WORK ITEM: Restate the records word for word, omitting nothing.

Top of SUPPLIED MATERIAL

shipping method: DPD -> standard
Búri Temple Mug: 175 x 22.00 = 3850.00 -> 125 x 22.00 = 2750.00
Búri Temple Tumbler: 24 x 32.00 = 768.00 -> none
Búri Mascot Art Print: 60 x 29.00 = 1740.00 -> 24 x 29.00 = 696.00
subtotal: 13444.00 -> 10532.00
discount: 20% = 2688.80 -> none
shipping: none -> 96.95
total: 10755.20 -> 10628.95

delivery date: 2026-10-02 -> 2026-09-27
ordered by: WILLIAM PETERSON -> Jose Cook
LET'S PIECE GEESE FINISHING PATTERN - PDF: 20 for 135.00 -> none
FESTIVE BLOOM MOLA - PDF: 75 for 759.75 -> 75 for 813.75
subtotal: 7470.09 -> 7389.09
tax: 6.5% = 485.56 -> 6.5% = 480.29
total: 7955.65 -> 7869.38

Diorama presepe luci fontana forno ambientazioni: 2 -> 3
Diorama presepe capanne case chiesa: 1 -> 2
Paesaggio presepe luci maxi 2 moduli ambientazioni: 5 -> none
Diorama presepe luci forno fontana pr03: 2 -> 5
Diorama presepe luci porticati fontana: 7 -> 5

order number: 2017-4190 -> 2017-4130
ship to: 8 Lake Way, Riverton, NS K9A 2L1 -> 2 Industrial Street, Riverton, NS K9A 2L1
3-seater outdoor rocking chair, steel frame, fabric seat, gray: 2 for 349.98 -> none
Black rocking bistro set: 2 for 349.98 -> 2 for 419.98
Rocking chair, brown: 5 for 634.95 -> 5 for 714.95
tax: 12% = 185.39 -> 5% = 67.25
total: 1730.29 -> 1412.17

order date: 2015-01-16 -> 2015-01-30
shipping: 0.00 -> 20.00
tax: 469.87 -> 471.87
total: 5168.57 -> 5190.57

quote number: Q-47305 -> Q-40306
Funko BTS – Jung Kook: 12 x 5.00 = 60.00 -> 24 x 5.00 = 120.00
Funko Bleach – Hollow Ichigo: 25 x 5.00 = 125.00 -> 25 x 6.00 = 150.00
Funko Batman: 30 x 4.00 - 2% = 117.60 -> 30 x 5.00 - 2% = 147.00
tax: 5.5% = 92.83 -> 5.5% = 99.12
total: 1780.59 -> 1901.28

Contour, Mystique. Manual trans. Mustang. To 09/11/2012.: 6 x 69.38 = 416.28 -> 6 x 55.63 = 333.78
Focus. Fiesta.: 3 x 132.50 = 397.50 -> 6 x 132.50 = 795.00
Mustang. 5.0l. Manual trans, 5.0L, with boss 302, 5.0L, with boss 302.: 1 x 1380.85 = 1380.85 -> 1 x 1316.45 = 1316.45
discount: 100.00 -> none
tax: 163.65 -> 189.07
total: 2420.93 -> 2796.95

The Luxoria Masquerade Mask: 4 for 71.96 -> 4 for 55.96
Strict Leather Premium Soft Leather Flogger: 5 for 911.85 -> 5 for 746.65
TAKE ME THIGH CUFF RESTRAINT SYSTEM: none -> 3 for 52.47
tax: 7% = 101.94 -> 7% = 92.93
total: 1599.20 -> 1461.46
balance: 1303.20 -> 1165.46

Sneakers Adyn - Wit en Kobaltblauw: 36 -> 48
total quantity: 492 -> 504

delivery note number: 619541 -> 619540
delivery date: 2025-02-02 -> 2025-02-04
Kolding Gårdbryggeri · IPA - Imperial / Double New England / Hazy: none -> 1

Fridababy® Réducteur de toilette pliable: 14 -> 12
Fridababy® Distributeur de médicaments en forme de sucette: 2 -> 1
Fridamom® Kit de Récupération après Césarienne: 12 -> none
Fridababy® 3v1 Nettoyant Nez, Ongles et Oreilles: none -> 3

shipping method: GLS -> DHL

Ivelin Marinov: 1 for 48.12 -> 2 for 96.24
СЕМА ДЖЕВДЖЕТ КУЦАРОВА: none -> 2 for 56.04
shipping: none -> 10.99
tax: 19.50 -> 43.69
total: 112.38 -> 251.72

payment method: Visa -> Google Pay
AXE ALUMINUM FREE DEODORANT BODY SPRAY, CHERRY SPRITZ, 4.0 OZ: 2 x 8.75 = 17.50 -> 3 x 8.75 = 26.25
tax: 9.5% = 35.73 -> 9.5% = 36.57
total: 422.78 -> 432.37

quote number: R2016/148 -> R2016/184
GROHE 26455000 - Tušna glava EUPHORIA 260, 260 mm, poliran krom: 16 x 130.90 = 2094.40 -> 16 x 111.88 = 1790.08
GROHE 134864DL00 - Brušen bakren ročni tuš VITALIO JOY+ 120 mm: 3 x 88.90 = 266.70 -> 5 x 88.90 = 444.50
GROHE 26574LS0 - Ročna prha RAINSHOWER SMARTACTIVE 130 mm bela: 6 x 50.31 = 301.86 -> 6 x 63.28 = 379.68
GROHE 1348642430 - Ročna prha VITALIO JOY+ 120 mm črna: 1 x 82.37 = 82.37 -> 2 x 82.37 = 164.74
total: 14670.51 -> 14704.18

Bottom of SUPPLIED MATERIAL

RESPONSE AREA:
shipping method: DPD -> standard
Búri Temple Mug: 175 x 22.00 = 3850.00 -> 125 x 22.00 = 2750.00
Búri Temple Tumbler: 24 x 32.00 = 768.00 -> none
Búri Mascot Art Print: 60 x 29.00 = 1740.00 -> 24 x 29.00 = 696.00
subtotal: 13444.00 -> 10532.00
discount: 20% = 2688.80 -> none
shipping: none -> 96.95
total: 10755.20 -> 10628.95

delivery date: 2026-10-02 -> 2026-09-27
ordered by: WILLIAM PETERSON -> Jose Cook
LET'S PIECE GEESE FINISHING PATTERN - PDF: 20 for 135.00 -> none
FESTIVE BLOOM MOLA - PDF: 75 for 759.75 -> 75 for 813.75
subtotal: 7470.09 -> 7389.09
tax: 6.5% = 485.56 -> 6.5% = 480.29
total: 7955.65 -> 7869.38

Diorama presepe luci fontana forno ambientazioni: 2 -> 3
Diorama presepe capanne case chiesa: 1 -> 2
Paesaggio presepe luci maxi 2 moduli ambientazioni: 5 -> none
Diorama presepe luci forno fontana pr03: 2 -> 5
Diorama presepe luci porticati fontana: 7 -> 5

order number: 2017-4190 -> 2017-4130
ship to: 8 Lake Way, Riverton, NS K9A 2L1 -> 2 Industrial Street, Riverton, NS K9A 2L1
3-seater outdoor rocking chair, steel frame, fabric seat, gray: 2 for 349.98 -> none
Black rocking bistro set: 2 for 349.98 -> 2 for 419.98
Rocking chair, brown: 5 for 634.95 -> 5 for 714.95
tax: 12% = 185.39 -> 5% = 67.25
total: 1730.29 -> 1412.17

order date: 2015-01-16 -> 2015-01-30
shipping: 0.00 -> 20.00
tax: 469.87 -> 471.87
total: 5168.57 -> 5190.57

quote number: Q-47305 -> Q-40306
Funko BTS – Jung Kook: 12 x 5.00 = 60.00 -> 24 x 5.00 = 120.00
Funko Bleach – Hollow Ichigo: 25 x 5.00 = 125.00 -> 25 x 6.00 = 150.00
Funko Batman: 30 x 4.00 - 2% = 117.60 -> 30 x 5.00 - 2% = 147.00
tax: 5.5% = 92.83 -> 5.5% = 99.12
total: 1780.59 -> 1901.28

Contour, Mystique. Manual trans. Mustang. To 09/11/2012.: 6 x 69.38 = 416.28 -> 6 x 55.63 = 333.78
Focus. Fiesta.: 3 x 132.50 = 397.50 -> 6 x 132.50 = 795.00
Mustang. 5.0l. Manual trans, 5.0L, with boss 302, 5.0L, with boss 302.: 1 x 1380.85 = 1380.85 -> 1 x 1316.45 = 1316.45
discount: 100.00 -> none
tax: 163.65 -> 189.07
total: 2420.93 -> 2796.95

The Luxoria Masquerade Mask: 4 for 71.96 -> 4 for 55.96
Strict Leather Premium Soft Leather Flogger: 5 for 911.85 -> 5 for 746.65
TAKE ME THIGH CUFF RESTRAINT SYSTEM: none -> 3 for 52.47
tax: 7% = 101.94 -> 7% = 92.93
total: 1599.20 -> 1461.46
balance: 1303.20 -> 1165.46

Sneakers Adyn - Wit en Kobaltblauw: 36 -> 48
total quantity: 492 -> 504

delivery note number: 619541 -> 619540
delivery date: 2025-02-02 -> 2025-02-04
Kolding Gårdbryggeri · IPA - Imperial / Double New England / Hazy: none -> 1

Fridababy® Réducteur de toilette pliable: 14 -> 12
Fridababy® Distributeur de médicaments en forme de sucette: 2 -> 1
Fridamom® Kit de Récupération après Césarienne: 12 -> none
Fridababy® 3v1 Nettoyant Nez, Ongles et Oreilles: none -> 3

shipping method: GLS -> DHL

Ivelin Marinov: 1 for 48.12 -> 2 for 96.24
СЕМА ДЖЕВДЖЕТ КУЦАРОВА: none -> 2 for 56.04
shipping: none -> 10.99
tax: 19.50 -> 43.69
total: 112.38 -> 251.72

payment method: Visa -> Google Pay
AXE ALUMINUM FREE DEODORANT BODY SPRAY, CHERRY SPRITZ, 4.0 OZ: 2 x 8.75 = 17.50 -> 3 x 8.75 = 26.25
tax: 9.5% = 35.73 -> 9.5% = 36.57
total: 422.78 -> 432.37

quote number: R2016/148 -> R2016/184
GROHE 26455000 - Tušna glava EUPHORIA 260, 260 mm, poliran krom: 16 x 130.90 = 2094.40 -> 16 x 111.88 = 1790.08
GROHE 134864DL00 - Brušen bakren ročni tuš VITALIO JOY+ 120 mm: 3 x 88.90 = 266.70 -> 5 x 88.90 = 444.50
GROHE 26574LS0 - Ročna prha RAINSHOWER SMARTACTIVE 130 mm bela: 6 x 50.31 = 301.86 -> 6 x 63.28 = 379.68
GROHE 1348642430 - Ročna prha VITALIO JOY+ 120 mm črna: 1 x 82.37 = 82.37 -> 2 x 82.37 = 164.74
total: 14670.51 -> 14704.18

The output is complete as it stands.